The Urban Land Institute, a nonprofit that has consulted on other sports venue deals in the past, yesterday issued a report for Bronx Community Board 4 on the prospect of a new soccer stadium for NYC F.C. on the current site of city-owned parking garages being used by the New York Yankees, the soccer team’s part-owner. And while there’s nothing definitive in the report — both the city and NYC F.C. continue to say that no deal is in place, or imminent — it does make the case for ways in which a soccer stadium could be more beneficial to the surrounding neighborhood than the baseball stadium that was opened atop a former public park in 2009:
- A new soccer stadium “could be the touchstone for enhanced community programming, the catalyst for improved pedestrian connections and walkable experiences, and the foundation upon which other community improvements may be built,” writes ULI. This seems to be a reference to the fact that a soccer stadium would require the neighborhood to be rezoned by the city — as confirmed in an article yesterday in the Commercial Observer — which ULI thinks could be an opportunity to add trees and more walkable sidewalks to the surrounding blocks, which could maybe happen, though the city doesn’t exactly have a long and glorious history of rezoning low-income neighborhoods in ways that benefit current residents.
- The report further suggests that any soccer stadium plans take care (somehow) to meet the needs of local small business owners, noting that while Yankees-related retail outlets have opened around the baseball stadium, “these stores largely remain closed on the other 280+ days of the year when the Yankees are not playing. These closed storefronts leave the streetscape in a state of perceived desolation and interrupt what could otherwise be an active retail corridor.”

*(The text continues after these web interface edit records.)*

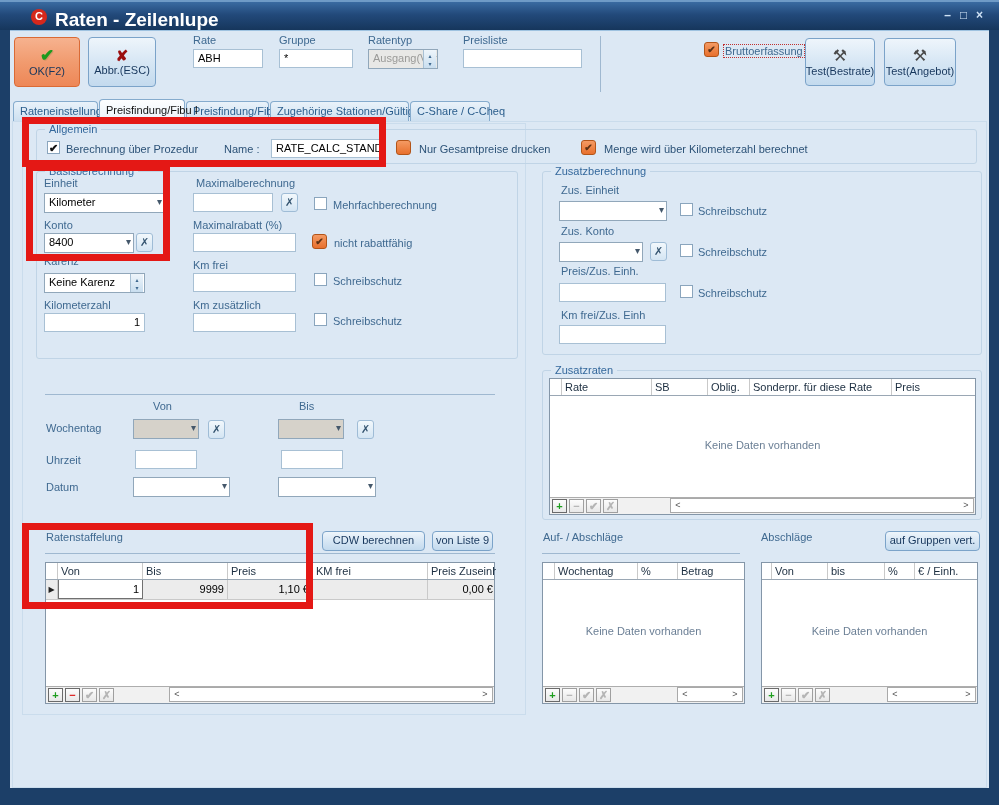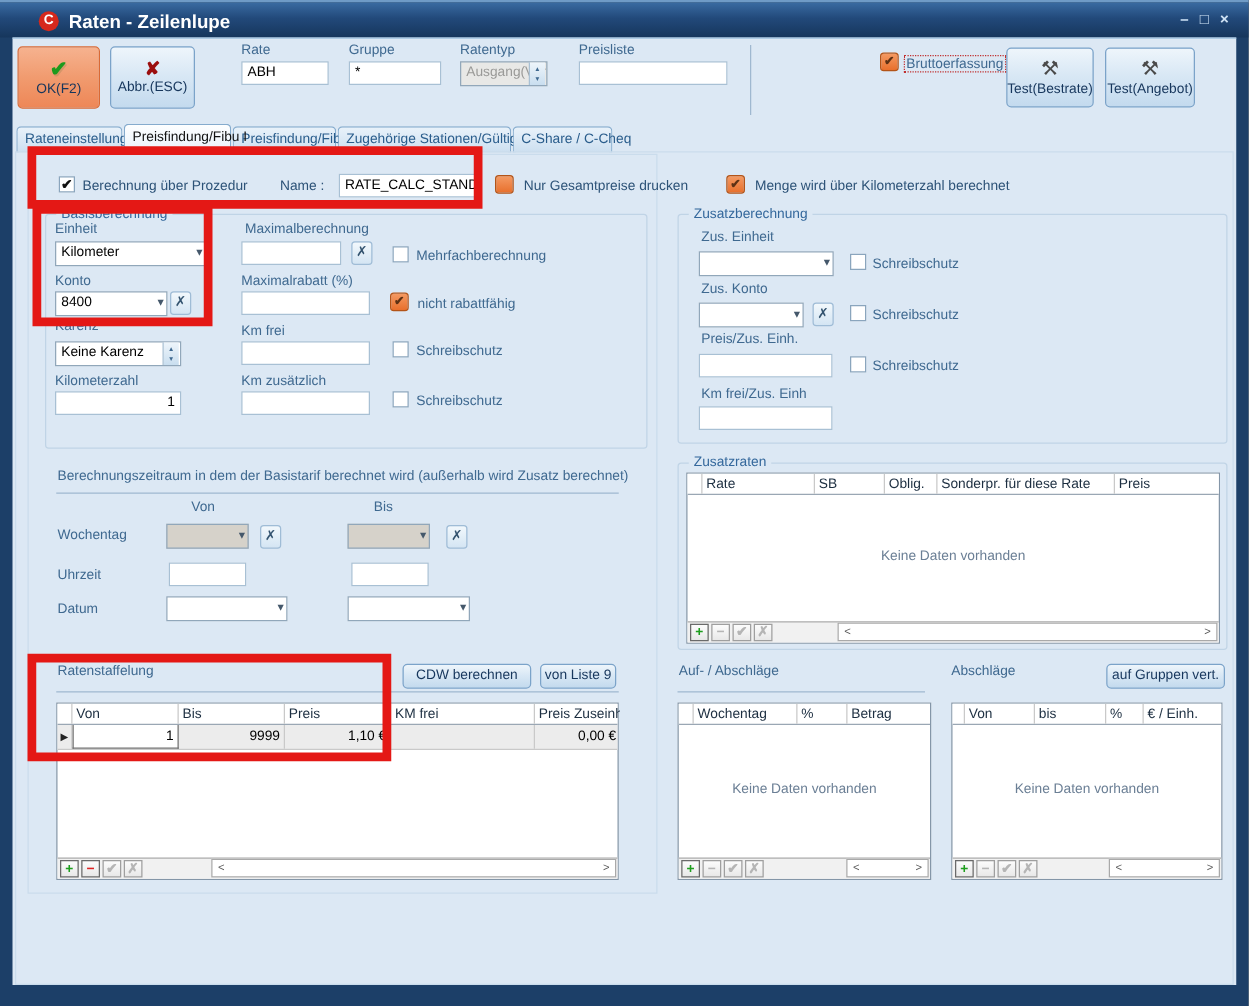--- a/index.html
+++ b/index.html
@@ -8,21 +8,21 @@
     position: relative; width: 999px; height: 805px;
     font-family: "Liberation Sans", sans-serif; font-size: 11px;
     background: #1c3f68; overflow: hidden;
     border-top: 2px solid #6f9bc6;
   }
   
   .titlebar { position:absolute; left:0; top:0; width:999px; height:28px;
     background: linear-gradient(180deg,#3a6ba1 0%,#22497a 45%,#16365c 100%); }
   .app-icon { position:absolute; left:31px; top:7px; width:16px; height:16px; border-radius:50%;
     background:#d6281c; color:#fff; font-weight:bold; font-size:11px; text-align:center; line-height:15px; }
-  .title-text { position:absolute; left:55px; top:7px; color:#ffffff; font-weight:bold; font-size:15px; }
+  .title-text { position:absolute; left:55px; top:7px; color:#ffffff; font-weight:bold; font-size:19px; }
   .winbtn { position:absolute; top:7px; width:13px; height:13px; color:#cfe2f5; font-size:12px;
     line-height:12px; text-align:center; font-weight:bold; cursor:default; }
   
   .content-bg { position:absolute; left:10px; top:28px; width:979px; height:758px;
     background:#dce8f4; border-top:1px solid #9ec2e0; }
   .lbl { position:absolute; color:#3f6990; white-space:nowrap; }
   .dark-lbl { color:#2c5277;text-align:right; }
   
   .btn { position:absolute; border:1px solid #7ba3c9; border-radius:4px;
     background:linear-gradient(180deg,#eef5fb 0%,#d9e8f5 45%,#c3daee 100%);
@@ -148,20 +148,23 @@
 
   <div class="tab" style="left:13px;width:85px">Rateneinstellungen</div>
   <div class="tab active" style="left:99px;width:86px">Preisfindung/Fibu I</div>
   <div class="tab" style="left:186px;width:83px">Preisfindung/Fibu II</div>
   <div class="tab" style="left:270px;width:139px">Zugehörige Stationen/Gültigkeit</div>
   <div class="tab" style="left:410px;width:80px">C-Share / C-Cheq</div>
 
   <div class="panel" style="left:12px;top:119px;width:975px;height:667px"></div>
   <div class="panel" style="left:22px;top:121px;width:504px;height:592px"></div>
 
+  <div class="group" style="left:36px;top:127px;width:941px;height:35px">
+    <span class="legend">Allgemein</span>
+  </div>
   <div class="chk" style="left:47px;top:139px">✔</div>
   <div class="lbl dark-lbl" style="left:66px;top:141px">Berechnung über Prozedur</div>
   <div class="lbl dark-lbl" style="left:224px;top:141px">Name :</div>
   <div class="txt" style="left:271px;top:137px;width:114px">RATE_CALC_STANDAR</div>
   <div class="ochk empty" style="left:396px;top:138px"></div>
   <div class="lbl dark-lbl" style="left:419px;top:141px">Nur Gesamtpreise drucken</div>
   <div class="ochk" style="left:581px;top:138px">✔</div>
   <div class="lbl dark-lbl" style="left:604px;top:141px">Menge wird über Kilometerzahl berechnet</div>
 
   <div class="group" style="left:36px;top:169px;width:482px;height:188px">
@@ -224,21 +227,20 @@
   <div class="lbl" style="left:698px;top:244px">Schreibschutz</div>
 
   <div class="lbl" style="left:561px;top:263px">Preis/Zus. Einh.</div>
   <div class="txt" style="left:559px;top:281px;width:107px"></div>
   <div class="chk" style="left:680px;top:283px"></div>
   <div class="lbl" style="left:698px;top:285px">Schreibschutz</div>
 
   <div class="lbl" style="left:561px;top:307px">Km frei/Zus. Einh</div>
   <div class="txt" style="left:559px;top:323px;width:107px"></div>
 
-  <div class="lbl" style="left:46px;top:373px">Berechnungszeitraum in dem der Basistarif berechnet wird (außerhalb wird Zusatz berechnet)</div>
   <div class="hline" style="left:45px;top:392px;width:450px"></div>
   <div class="lbl" style="left:153px;top:398px">Von</div>
   <div class="lbl" style="left:299px;top:398px">Bis</div>
 
   <div class="lbl" style="left:46px;top:420px">Wochentag</div>
   <div class="dd gray" style="left:133px;top:417px;width:66px">
     <span class="arr">▾</span>
   </div>
   <div class="xbtn" style="left:208px;top:418px">✗</div>
   <div class="dd gray" style="left:278px;top:417px;width:66px">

That Commercial Observer piece, meanwhile, sheds light (of a sort) on one important piece of the soccer stadium financial puzzle, which is how exactly NYC F.C. and its developer partners, Maddd Equities, would obtain the parking garage properties — and 153rd Street itself, which would be closed to make way for the stadium — from the city. While the New York Times reported last month that Maddd would pay $54 million for the land, the Commercial Observer cites the city Economic Development Corporation as saying that “the city will continue to own the land on which the garages and parking lots were developed, and the stadium development team will buy out the remainder of the 99-year leases for the garages” from the Bronx Parking Development Corporation, the nonprofit that was set up by the city to run parking for the Yankees and has since stiffed taxpayers and bondholders alike on expected payments. If the city continues to own the land, that would raise the possibility of Maddd getting to subsidize its proposed mixed-use development alongside the stadium by getting an exemption from property taxes — though it could also be asked to pay payments in lieu of taxes (PILOTs), though those have their own inglorious local history as well.
Reading tea leaves furiously, the mere fact of CB4 engaging ULI to find out what it can ask of a new soccer stadium indicates that the community board is eager to be more demanding than it was in 2005 when the Yankees came knocking for approval of their new home. (Though it’s worth noting that CB4 voted to oppose that plan, and the city summarily ignored them.) If the stadium becomes wrapped up in a larger rezoning effort, that would drag out the approval process by a year or more at minimum, especially in a climate where New York City neighborhoods and local officials are increasingly pushing back against rezonings that are seen as giveaways to developers, sometimes killing them outright. More on this story as it develops, but it looks like NYC F.C. fans should probably get used to attending home games at farflung sites for a while longer — while that’s no fun, nobody held a gun to MLS’s head and forced them to approve an expansion team without a guarantee of a stadium to play in, either.
This reminds me of the Ice Skating Complex at Kingsbridge Armory. A total mess that will happen in 2030 ( if at all).
“enchanced community programming… pedestrian connections… walkable experiences…”
Hey, that sounds like the highline doesn’t it?
I would only point out that all these ‘benefits’ (and they are benefits) can be had much more cheaply and much more effectively without tacking them onto a $400m stadium spending plan. Just as the 1980s school lunch program would have been a lot more cost effective without a $3-4Bn missile program appended to it.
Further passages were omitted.